Deutsche is the lowest-rated global investment bank from Moody's point of view and if profitability ends up much below expectations, it would put further pressure on the bank, she said.
S&P Global Ratings could lower the long-term issuer credit rating of Deutsche Bank and its core subsidiaries within 12 to 24 months if "we see material setbacks in the delivery of the updated strategy, including significant doubt that management will hit its profitability targets through 2022," Giles Edwards, senior director, financial services ratings at S&P Ratings, said in an October note.
"One of our concerns is that Deutsche Bank's business model does not generate sufficient profitability," Ioana Sima, director bank ratings at Fitch Ratings, said in an interview. "Shrinking its interconnectedness and size does not automatically improve this."

Earnings outlook
Fitch will be looking for signs of progress in the group's profits and capital generation from profits in upcoming and future results, she said. Key will be to see improvement in Deutsche's core bank business, meaning the success of cost efficiency measures at the investment bank and private bank divisions, and the growth of strategically important businesses such as the corporate bank and core investment bank.
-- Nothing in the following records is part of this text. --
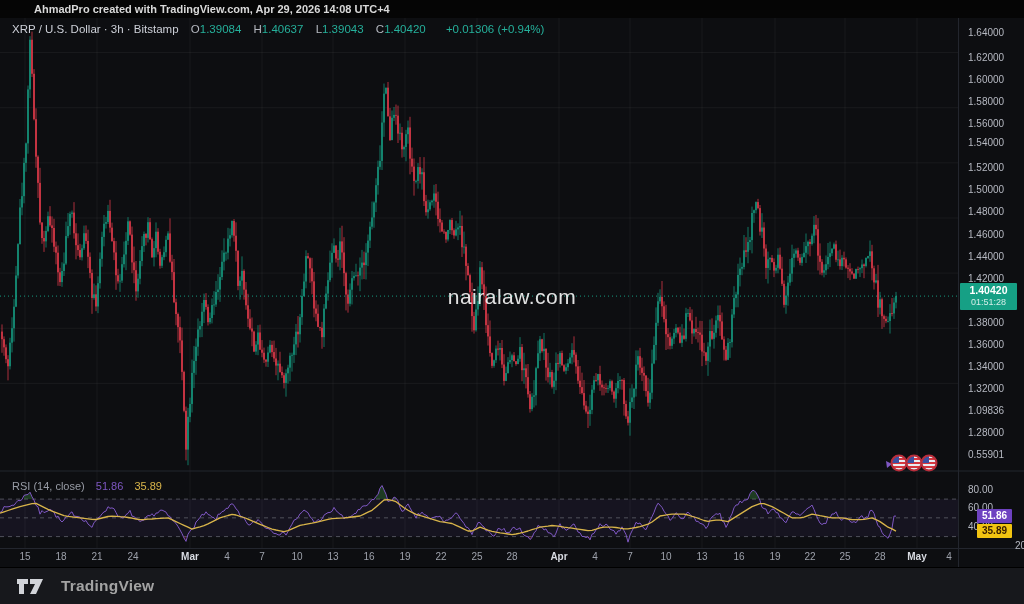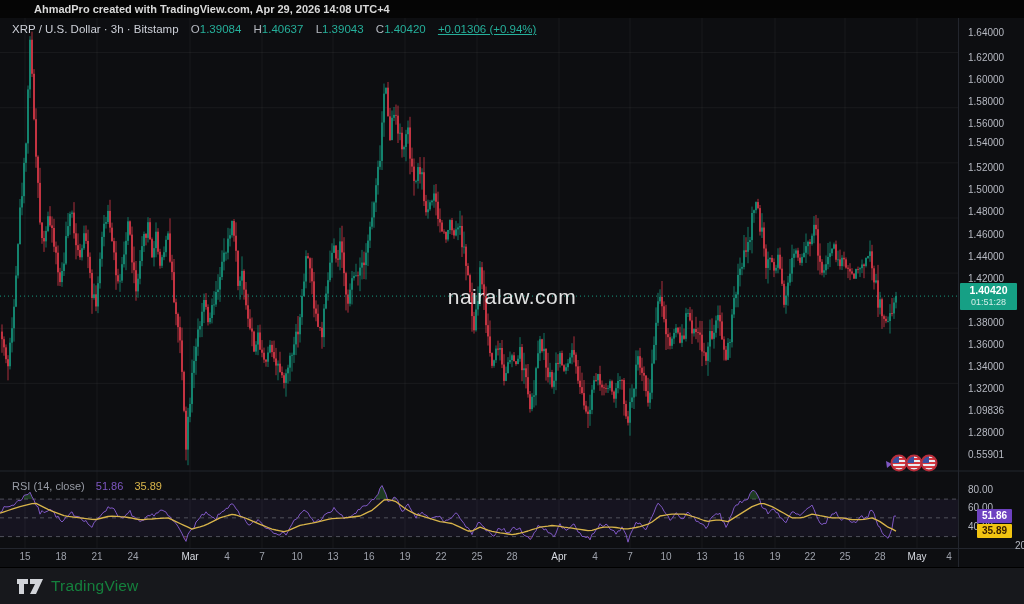--- a/index.html
+++ b/index.html
@@ -12,7 +12,7 @@
   .symbol-row{position:absolute;left:12px;top:23px;font-size:11.5px;color:#cdd0d8;z-index:20;white-space:nowrap;}
   .symbol-row .ohlc-lbl{color:#b5b8c0;margin-left:9px;}
   .symbol-row .ohlc-val{color:var(--up-text);}
-  .symbol-row .chg{color:var(--up-text);margin-left:9px;text-decoration:underline;}
+  .symbol-row .chg{color:var(--up-text);margin-left:17px;}
   .watermark{position:absolute;left:512px;top:297px;transform:translate(-50%,-50%);
              font-size:21px;color:rgba(255,255,255,0.88);z-index:18;letter-spacing:.5px;}
   .rsi-header{position:absolute;left:12px;top:480px;font-size:11px;color:#9ington;color:#989ca6;z-index:20;white-space:nowrap;}

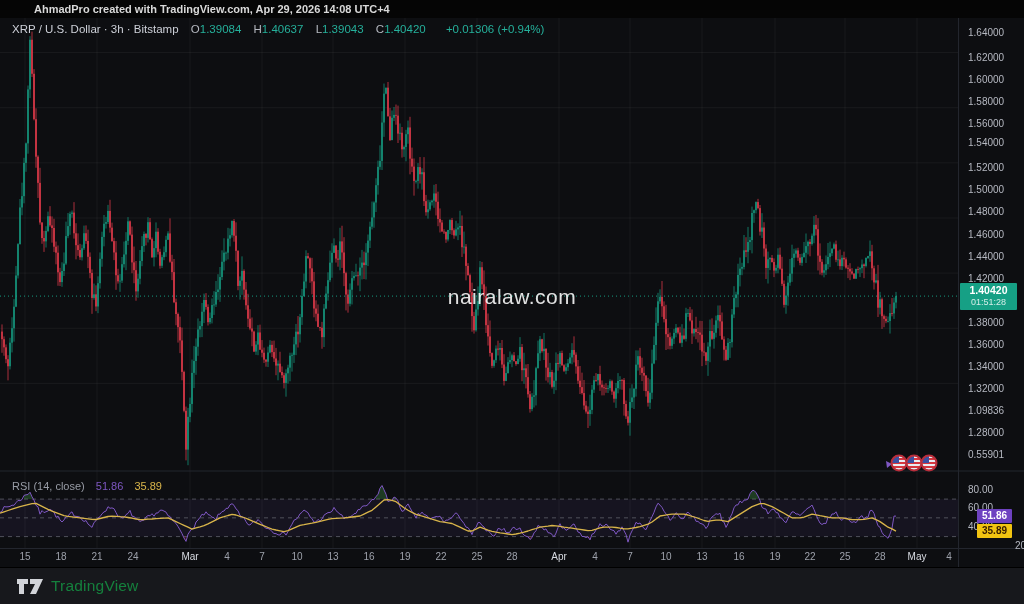--- a/index.html
+++ b/index.html
@@ -22,7 +22,7 @@
   .axis-label{position:absolute;left:968px;font-size:10px;color:#b6b9c2;z-index:12;}
   .time-axis{position:absolute;left:0;top:549px;width:958px;height:17px;z-index:12;}
   .time-tick{position:absolute;top:0;transform:translateX(-50%);font-size:10px;color:#9da1ab;line-height:16px;}
-  .time-tick.major{color:#d8dbe2;font-weight:400;}
+  .time-tick.major{color:#d8dbe2;font-weight:700;}
   .price-badge{position:absolute;left:960px;width:57px;height:27px;background:var(--up);
                color:#fff;z-index:15;border-radius:1px;text-align:center;}
   .price-badge .p{font-size:10.5px;font-weight:700;line-height:14px;}

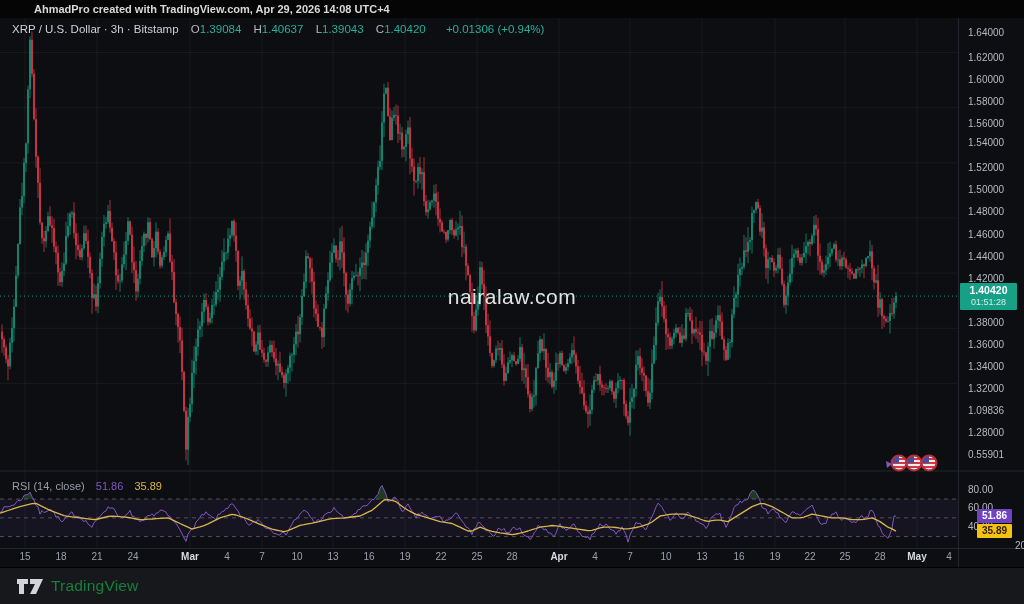--- a/index.html
+++ b/index.html
@@ -34,7 +34,7 @@
   .stickers{position:absolute;left:884px;top:452px;z-index:16;}
   .bottombar{position:absolute;left:0;top:567px;width:1024px;height:37px;background:#17181c;
              border-top:1px solid #000;z-index:25;display:flex;align-items:center;padding-left:16px;box-sizing:border-box;}
-  .tv-brand{color:#15803d;font-size:15.5px;font-weight:400;margin-left:7px;letter-spacing:.2px;}
+  .tv-brand{color:#a3a3a3;font-size:15.5px;font-weight:700;margin-left:17px;letter-spacing:.2px;}
 </style>
 </head>
 <body>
The capital release unit, containing leverage and risk-weighted assets the group wants to wind down, remains important for the restructuring, but will be less relevant for capital generation from 2020, Sima said. That is because the CRU losses will consume any capital freed up by RWA reduction at the unit, making its impact on group capital virtually zero, she said.
In Sima's view, it is down to the core investment bank to pull Deutsche out of the restructuring.
Deutsche will release its 2019 earnings report Jan. 30. It is expected to post an annual loss of €2.2 billion and total net revenues of €23.1 billion, according to a consensus forecast of equity analysts covering the bank. For 2018, Deutsche Bank posted a net profit of €341 million and total net revenues of €25.3 billion.